_Action item:_ Set down exactly the lines from the one containing "margin-left: 20px ->" to the final line of the records below, with every picture omitted.

━━━━━━━━━━━━━━━━

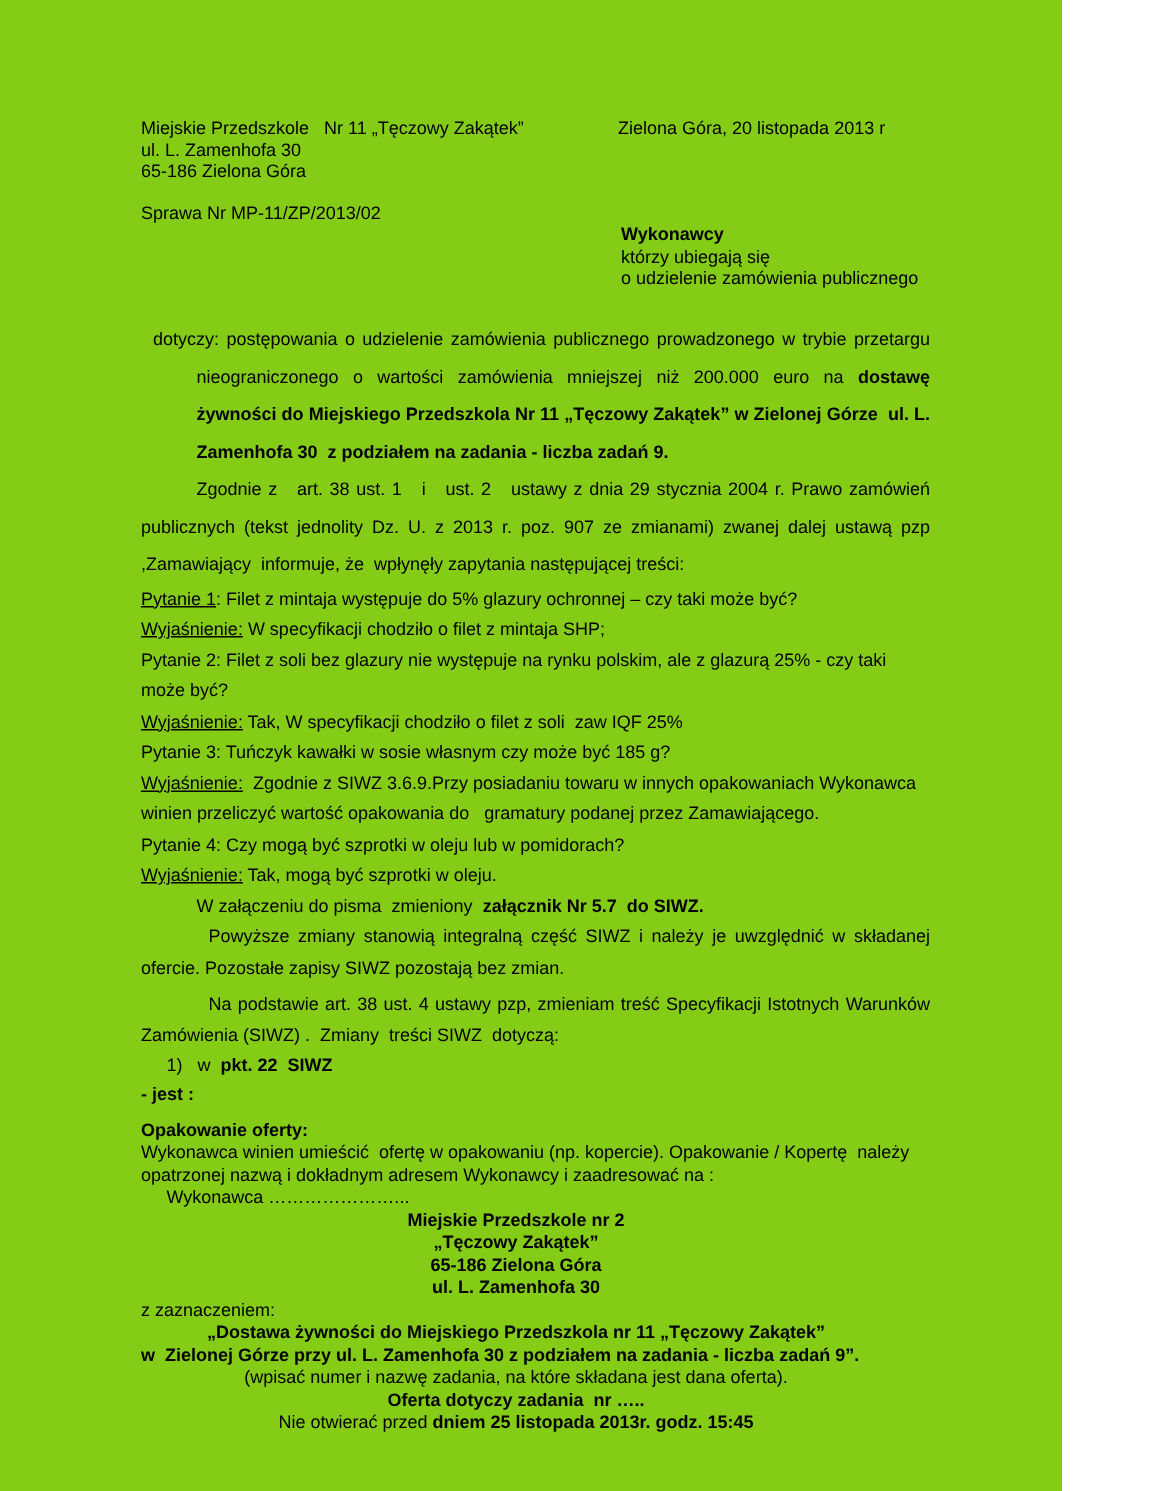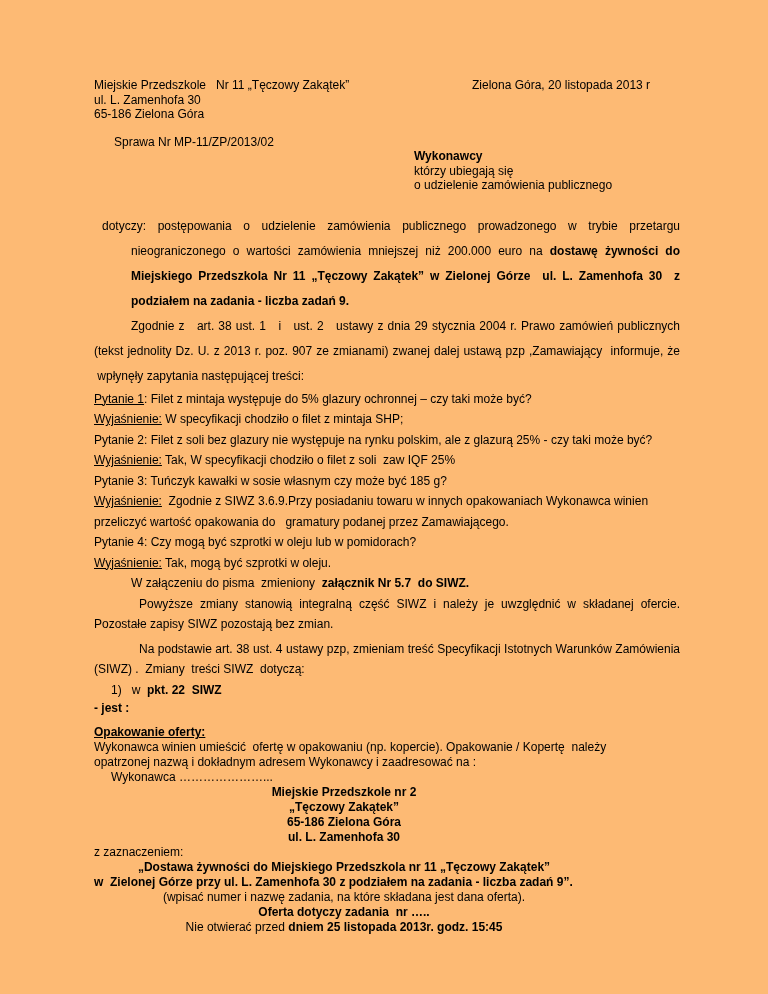"Miejskie Przedszkole Nr 11 „Tęczowy" .page { background: #fdba74 -> #84cc16; width: 768px -> 708px }
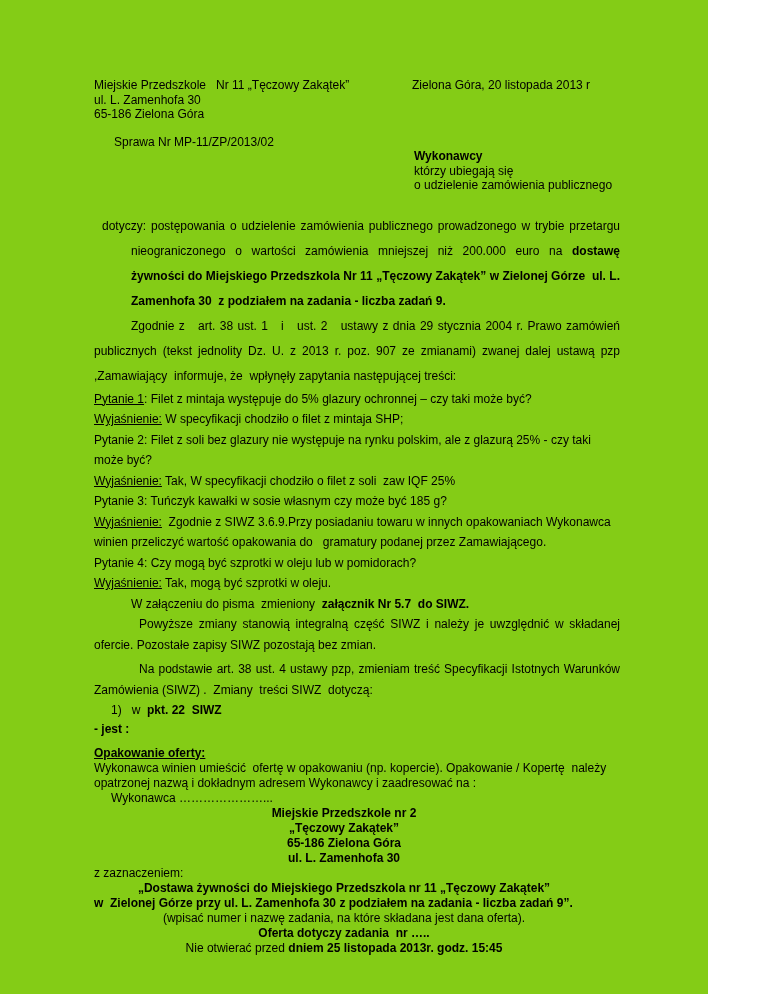"Sprawa Nr MP-11/ZP/2013/02" .case { margin-left: 20px -> none }
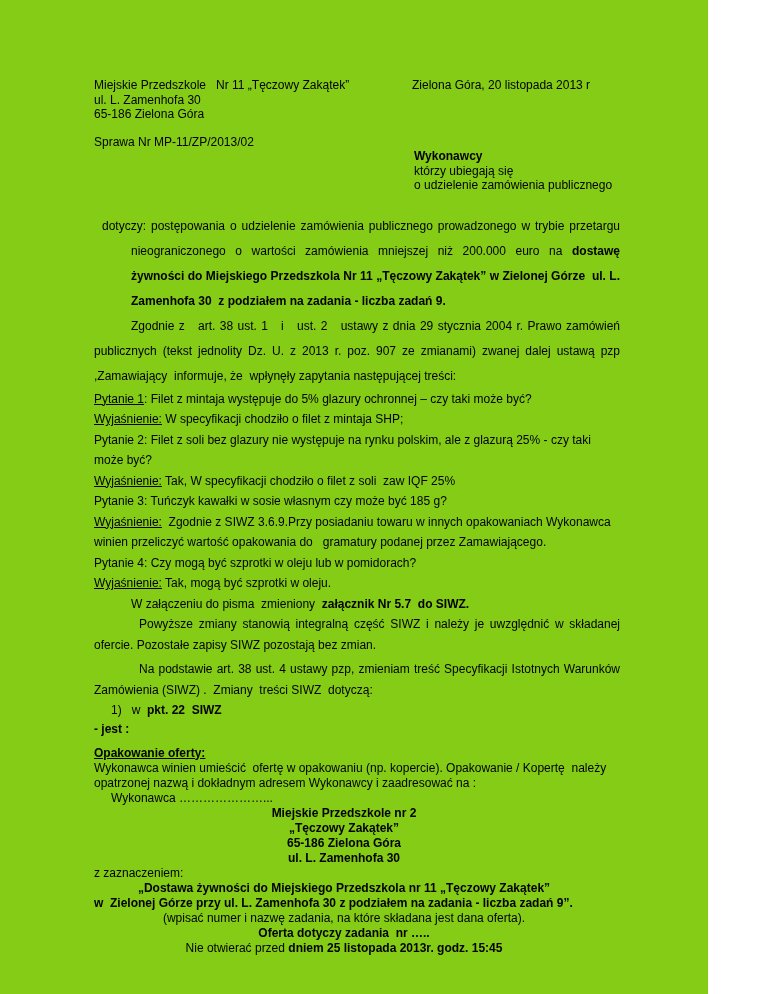"Opakowanie oferty:" .env-head { text-decoration: underline -> none }
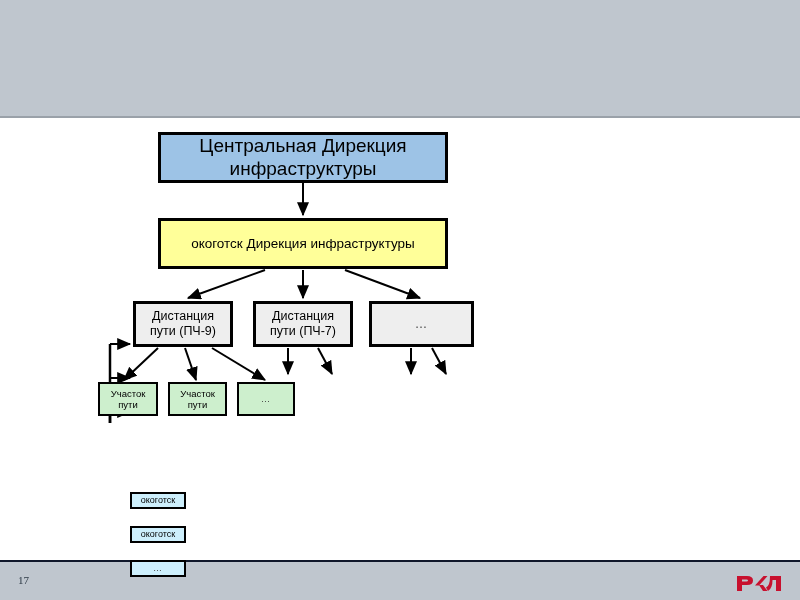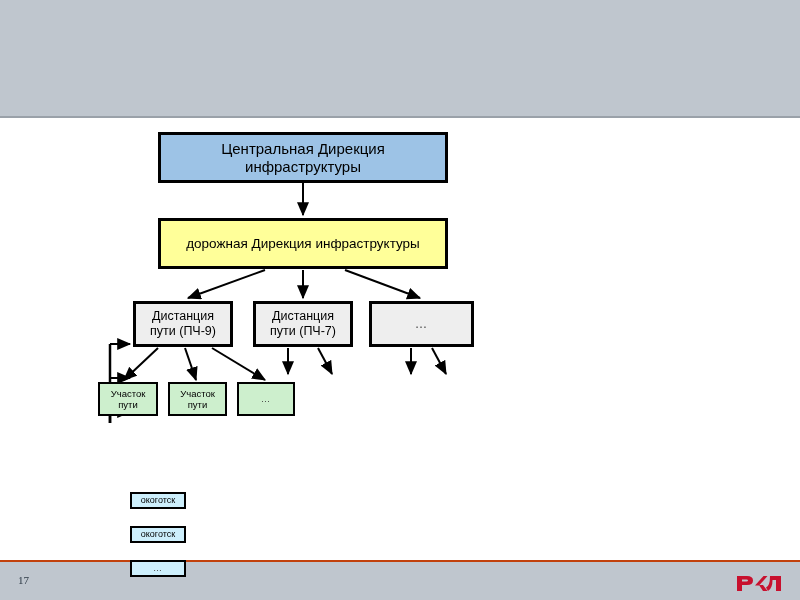"Центральная Дирекция инфраструктуры" .n-l1 { font-size: 15px -> 19px }
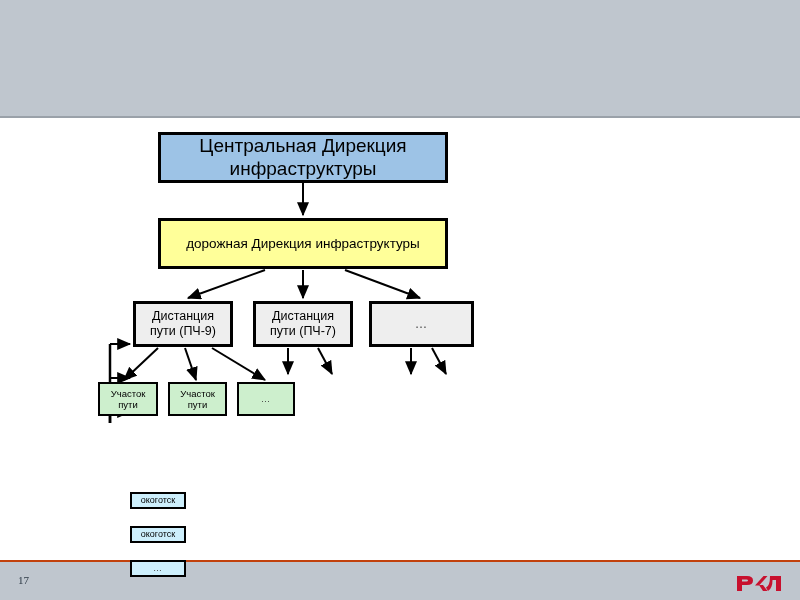"дорожная Дирекция инфраструктуры" div { text: дорожная -> окоготск }
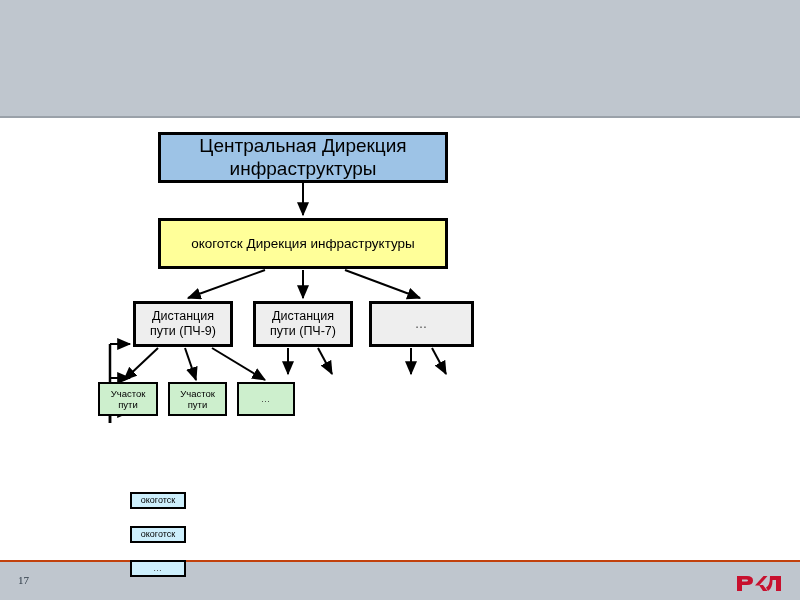"17" #footer { border-top: 2px solid #c2410c -> 2px solid #0f172a }
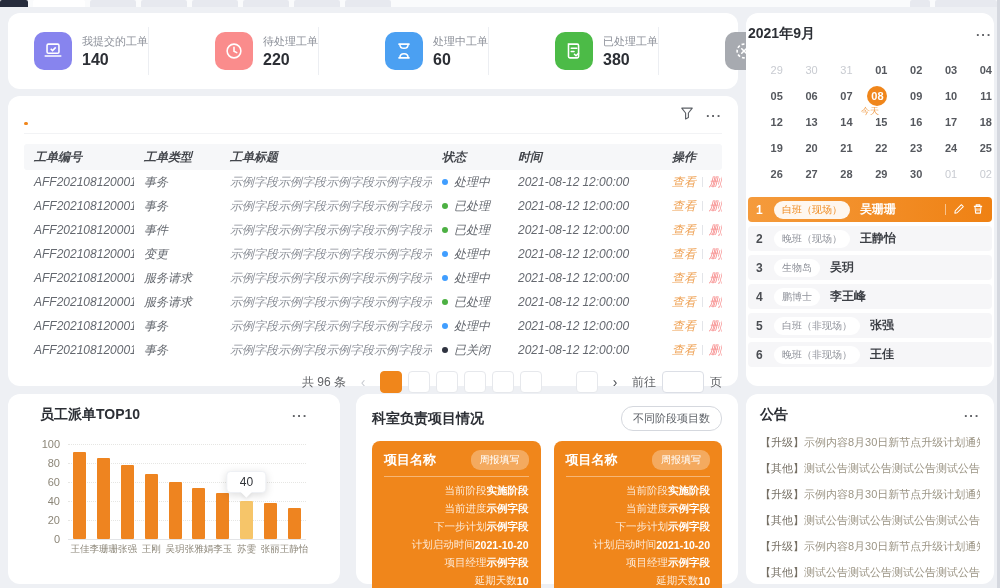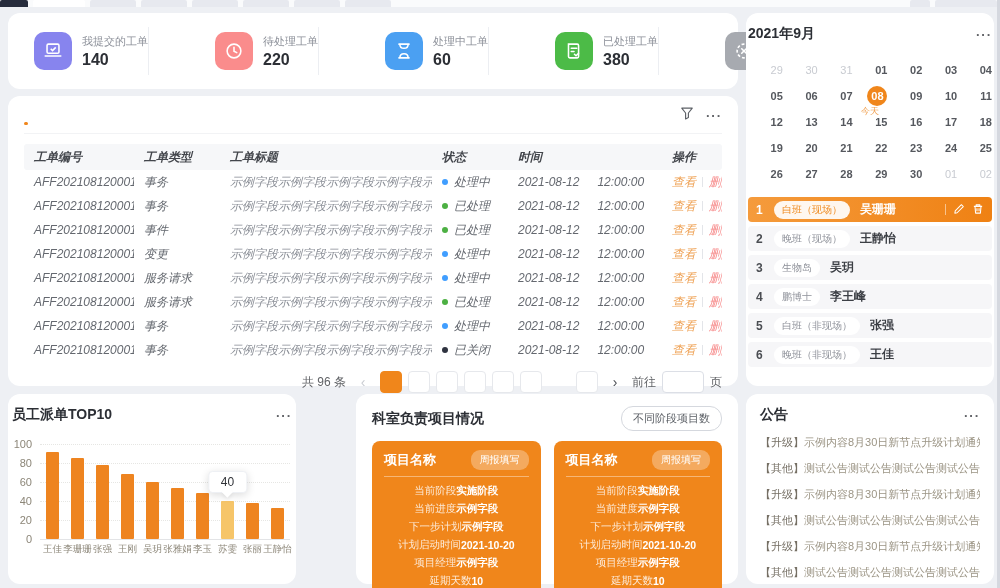"12:00:00" .clock { margin-left: 18px -> 3px }
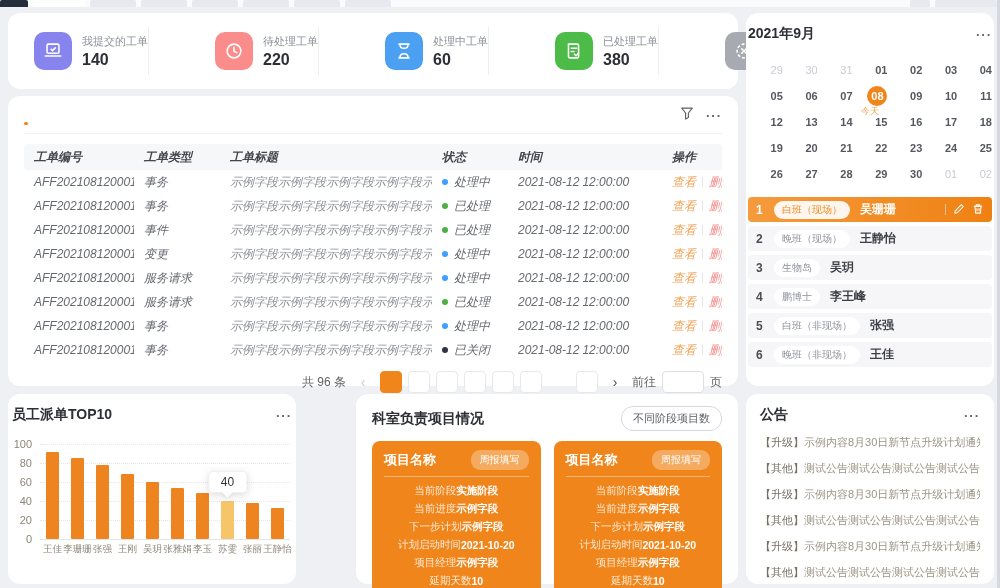"员工派单TOP10" .chartpanel { padding: 12px 4px -> 12px 32px; width: 288px -> 332px }
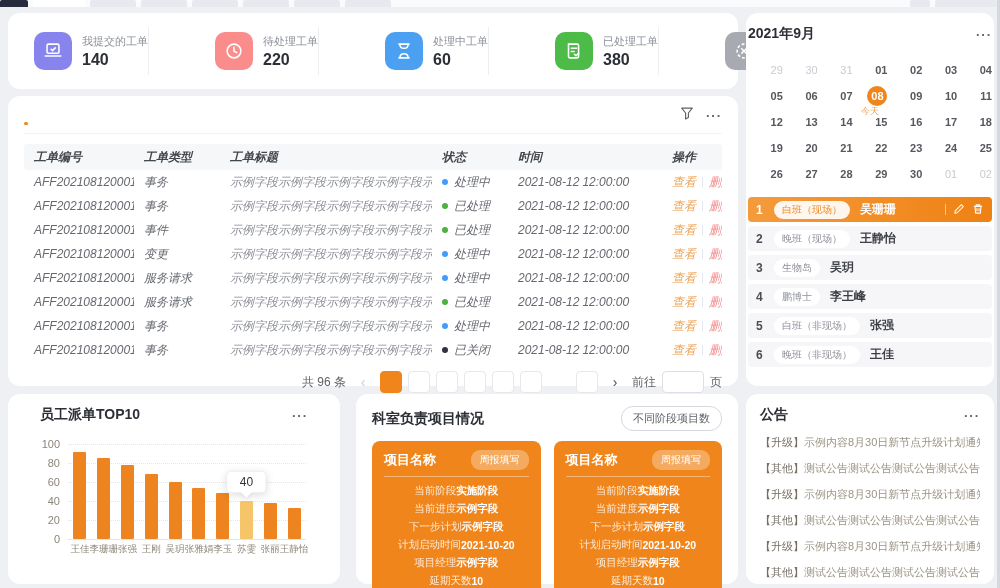"当前阶段" .pc-field { justify-content: center -> flex-end }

━━━━━━━━━━━━━━━━

_Answer area:_
"Sprawa Nr MP-11/ZP/2013/02" .case { margin-left: 20px -> none }
"Opakowanie oferty:" .env-head { text-decoration: underline -> none }
"Центральная Дирекция инфраструктуры" .n-l1 { font-size: 15px -> 19px }
"дорожная Дирекция инфраструктуры" div { text: дорожная -> окоготск }
"17" #footer { border-top: 2px solid #c2410c -> 2px solid #0f172a }
"12:00:00" .clock { margin-left: 18px -> 3px }
"员工派单TOP10" .chartpanel { padding: 12px 4px -> 12px 32px; width: 288px -> 332px }
"当前阶段" .pc-field { justify-content: center -> flex-end }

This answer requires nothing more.